Theo van Kraay
Theo is passionate about NoSQL and distributed computing. He joined Microsoft in 2017 and has been in the Cosmos DB Engineering team as a Program Manager since 2019. He currently focuses on AI, programmability, and developer experience for Azure Cosmos DB. He has a masters degree in Data Science from Dundee University, and lives in the UK with his wife, two boys, and ragcoon cat.
Session
Multi-agent GenAI systems don’t fail because models lack intelligence, they fail because they lack memory.
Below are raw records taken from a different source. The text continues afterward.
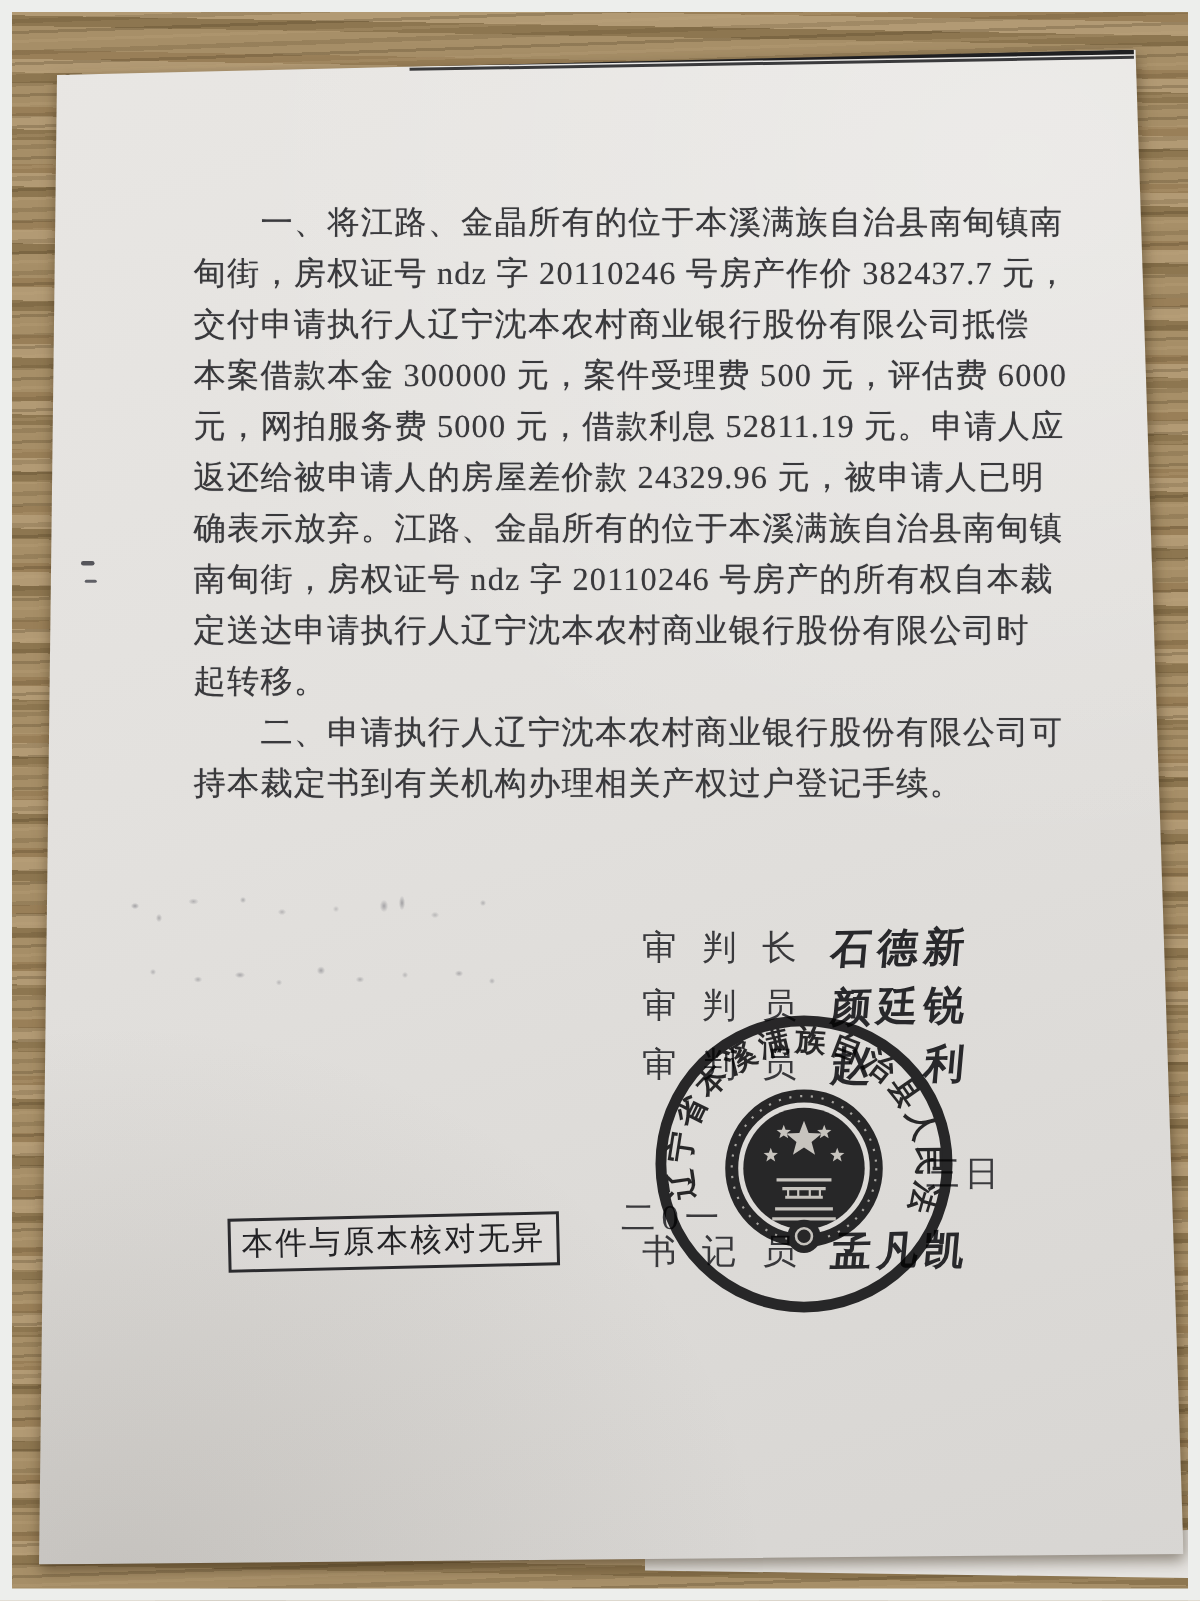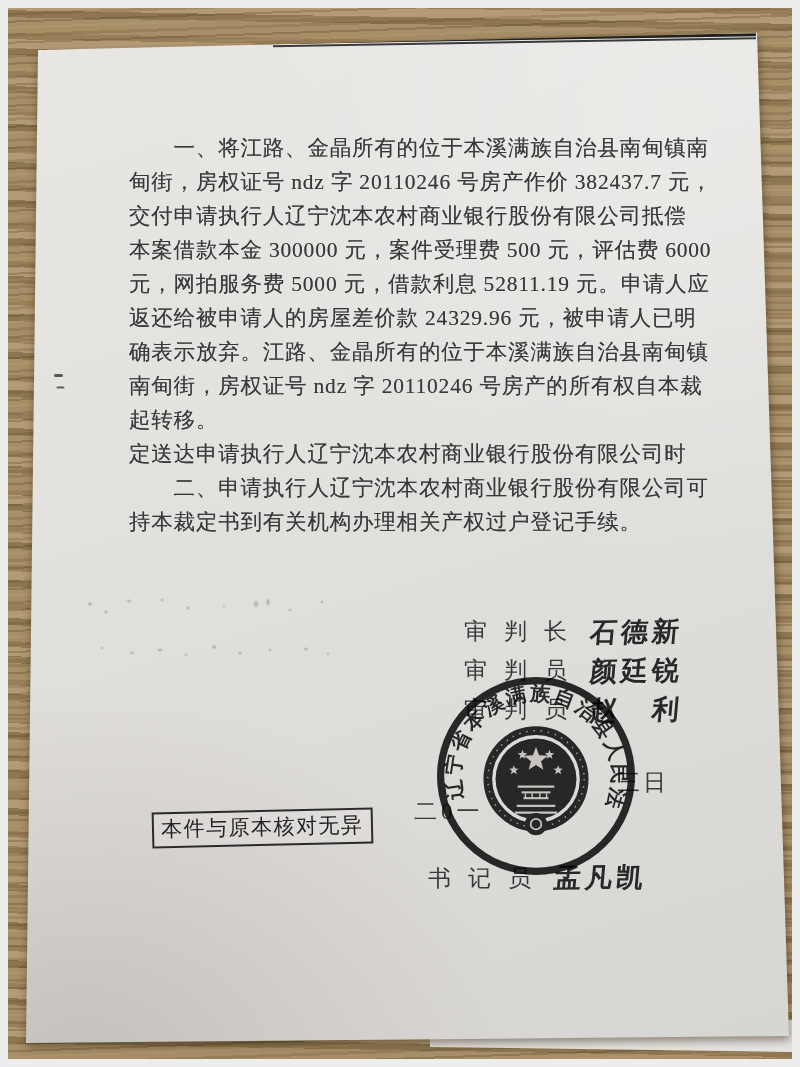--- a/index.html
+++ b/index.html
@@ -70,32 +70,32 @@
       radial-gradient(5px 3px at 66px 12px, rgba(85,85,95,.48), transparent 70%),
       radial-gradient(3px 3px at 92px 17px, rgba(85,85,95,.35), transparent 70%),
       radial-gradient(4px 4px at 120px 9px, rgba(85,85,95,.50), transparent 70%),
       radial-gradient(4px 3px at 146px 15px,rgba(85,85,95,.42), transparent 70%),
       radial-gradient(3px 3px at 176px 12px,rgba(85,85,95,.35), transparent 70%),
       radial-gradient(4px 3px at 212px 11px,rgba(85,85,95,.45), transparent 70%),
       radial-gradient(3px 3px at 234px 16px,rgba(85,85,95,.38), transparent 70%); }
 
   
   .sig-rows { position:absolute; left:428px; top:612px; }
-  .sig-row { height:39px; display:flex; align-items:center;margin-left:36px; }
+  .sig-row { height:39px; display:flex; align-items:center; }
   .role { font-size:23px; letter-spacing:17px; color:#39393c; white-space:nowrap; }
   .name { font-size:27px; font-weight:700; letter-spacing:4px; color:#28282b;
     margin-left:6px; white-space:nowrap; display:inline-block;
     transform:skewX(-6deg) rotate(-1deg); }
 
   .date-left  { position:absolute; left:414px; top:796px; font-size:23px;
     letter-spacing:4px; color:#3a3a3d; }
   .date-right { position:absolute; left:617px; top:767px; font-size:23px;
     letter-spacing:3px; color:#3a3a3d; }
 
-  .clerk-row { position:absolute; left:428px; top:860px; display:flex; align-items:center; }
+  .clerk-row { position:absolute; left:428px; top:816px; display:flex; align-items:center; }
 
   .verify-box { position:absolute; left:152px; top:810px;
     border:2.5px solid #2b2b2e; padding:1px 7px 3px; font-size:21px;
     letter-spacing:1.5px; color:#232326; transform:rotate(-1.3deg);
     background:rgba(235,233,230,.25); white-space:nowrap; }
 
   
   .seal { position:absolute; left:430px; top:670px; width:212px; height:212px;
     opacity:.93; mix-blend-mode:multiply; }
 
@@ -119,22 +119,22 @@
 
       <div class="doc-body">
           <div class="doc-line">　　一、将江路、金晶所有的位于本溪满族自治县南甸镇南</div>
           <div class="doc-line">甸街，房权证号 ndz 字 20110246 号房产作价 382437.7 元，</div>
           <div class="doc-line">交付申请执行人辽宁沈本农村商业银行股份有限公司抵偿</div>
           <div class="doc-line">本案借款本金 300000 元，案件受理费 500 元，评估费 6000</div>
           <div class="doc-line">元，网拍服务费 5000 元，借款利息 52811.19 元。申请人应</div>
           <div class="doc-line">返还给被申请人的房屋差价款 24329.96 元，被申请人已明</div>
           <div class="doc-line">确表示放弃。江路、金晶所有的位于本溪满族自治县南甸镇</div>
           <div class="doc-line">南甸街，房权证号 ndz 字 20110246 号房产的所有权自本裁</div>
+          <div class="doc-line">定送达申请执行人辽宁沈本农村商业银行股份有限公司时</div>
           <div class="doc-line">起转移。</div>
-          <div class="doc-line">定送达申请执行人辽宁沈本农村商业银行股份有限公司时</div>
           <div class="doc-line">　　二、申请执行人辽宁沈本农村商业银行股份有限公司可</div>
           <div class="doc-line">持本裁定书到有关机构办理相关产权过户登记手续。</div>
         </div>
 
       <div class="smudge s1"></div>
       <div class="smudge s2"></div>
 
       <div class="sig-rows">
         <div class="sig-row">
           <span class="role">审判长</span>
As LLM applications move from demos to production, semantic memory becomes the defining systems challenge. Agents must remember user preferences, share context across roles, preserve conversational state across sessions, and evolve over time, all without exploding token costs or losing observability.
In this talk, I’ll explore semantic memory as a data engineering problem rather than a prompt engineering trick. Drawing on real-world experience from the Azure Cosmos DB engineering team, we’ll examine how to design layered memory for multi-agent systems in Python: short-term conversational state, episodic event logs, declarative and procedural memory, and retrieval-driven personalization.
Using a practical multi-agent travel planner built with LangGraph, we’ll implement patterns such as session-level versus per-turn persistence, hybrid retrieval design (structured filters plus semantic signals), memory lifecycle management (write, retrieve, summarize, supersede, expire), and checkpointed workflows for reproducibility and debugging.
You’ll leave with practical design heuristics for building agent systems that become more reliable, more efficient, and more explainable over time.
All demonstrations will be in Python and applicable to production-scale systems.